Author Says 'Closure' Is a Popular Myth

In a Boston Globe interview, sociologist Nancy Berns of Drake University shared some of the ideas from her new book Closure: The Rush to End Grief and What It Costs Us. She says,

The closure narrative assumes that grief is bad and that it’s something that needs to end, and it assumes that closure is possible and that it’s something good and something that people need to have. Grief is a difficult, messy experience and can be very painful ... Our grief expresses how we’re feeling and allows us to acknowledge [a] loss. So asking or expecting someone to try and end that quickly is really misunderstanding the importance of those emotions.

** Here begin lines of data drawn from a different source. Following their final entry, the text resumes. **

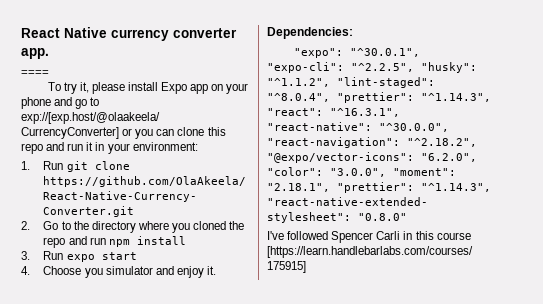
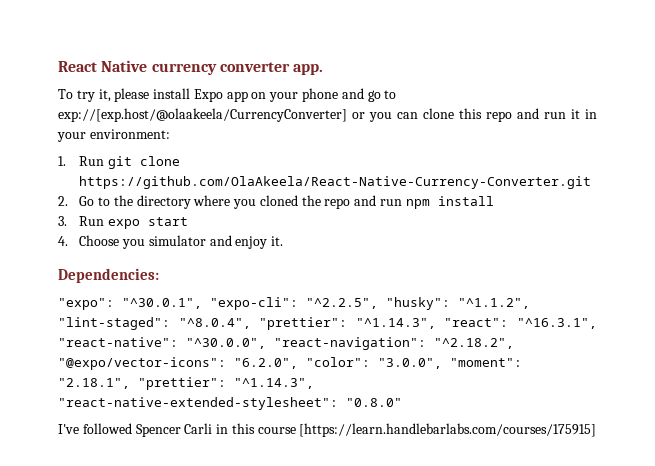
- ====

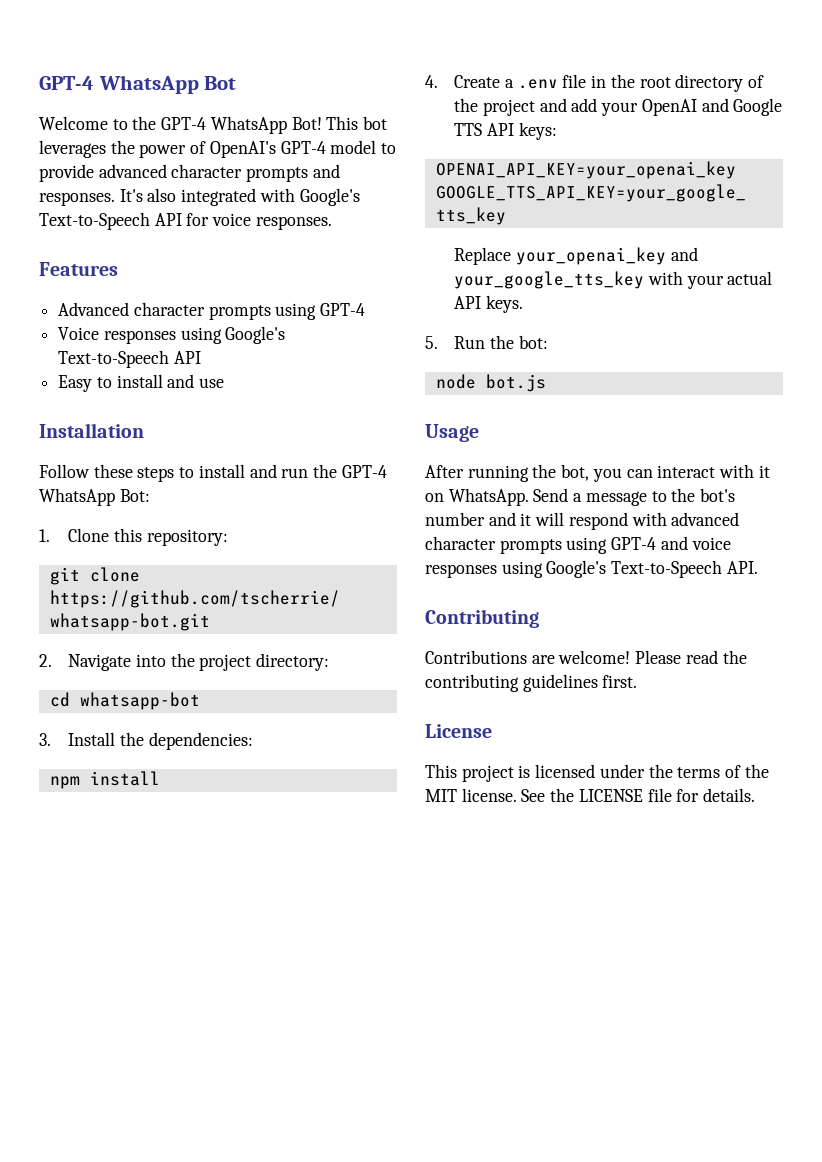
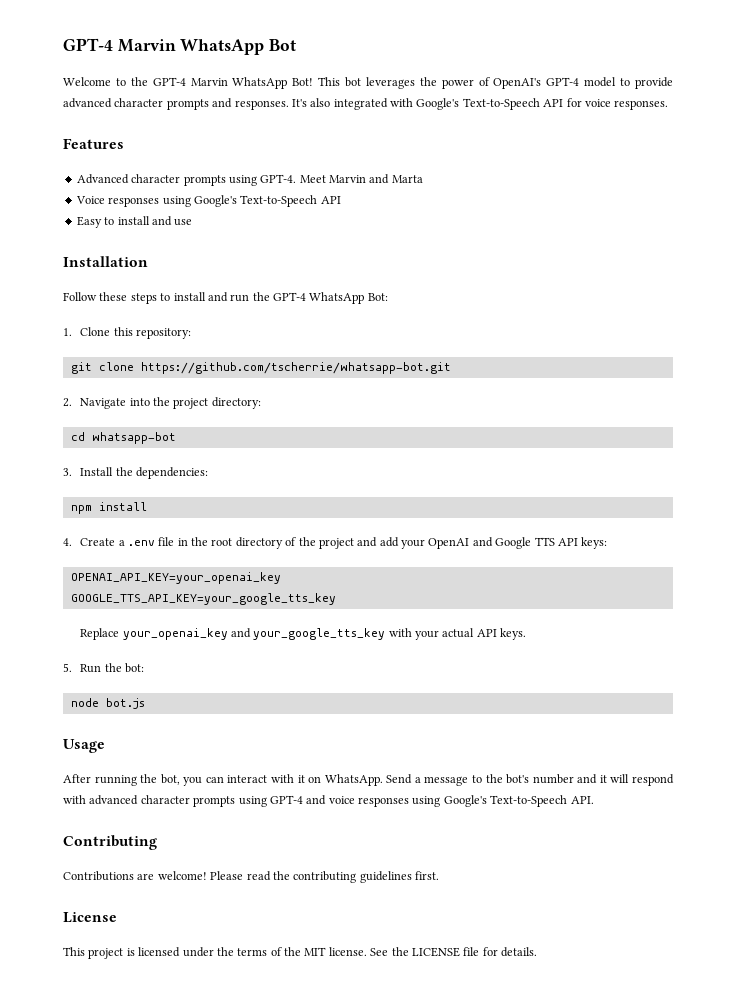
- GPT-4 WhatsApp Bot
+ GPT-4 Marvin WhatsApp Bot
- Welcome to the GPT-4 WhatsApp Bot!
+ Welcome to the GPT-4 Marvin WhatsApp Bot!
- Advanced character prompts using GPT-4
+ Advanced character prompts using GPT-4. Meet Marvin and Marta

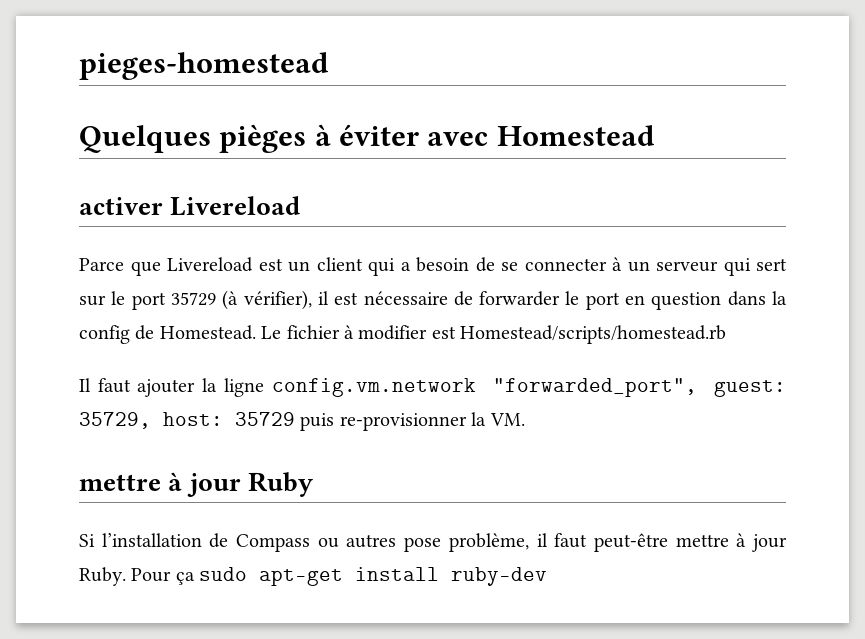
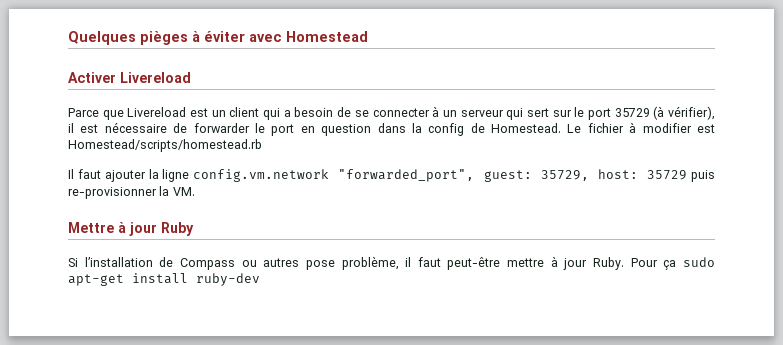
- pieges-homestead
- activer Livereload
+ Activer Livereload
- mettre à jour Ruby
+ Mettre à jour Ruby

Berns says that the idea of closure "really has saturated our popular culture" but is "not the dominant narrative in research in bereavement." However, the popular narrative has become that people ...

need closure whether we’re talking about bad relationships or terrorist attacks, so it’s a wide variety of issues. We also see closure become an essential part of sales talks, whether it’s in funeral, grief, or relationship advice industries, as well as a political argument for issues ranging from the death penalty to memorials ... As a result, people have come to believe that they do need closure.

Berns calls closure "a rhetorical concept, a made-up term":

It’s a frame used to explain how we should respond to loss ... People don’t need closure. That’s just one way to talk about grief. You don’t need it to begin healing and to find progress in learning how to live with a loss.

Bern depicts grief as a process through which a person progresses over a lifetime:

A lot of people carry loss and grief for much of their lives, but that doesn’t mean that the pain is as intense as it was the first few months. You carry that loss and grief, but you learn how to integrate that into your life.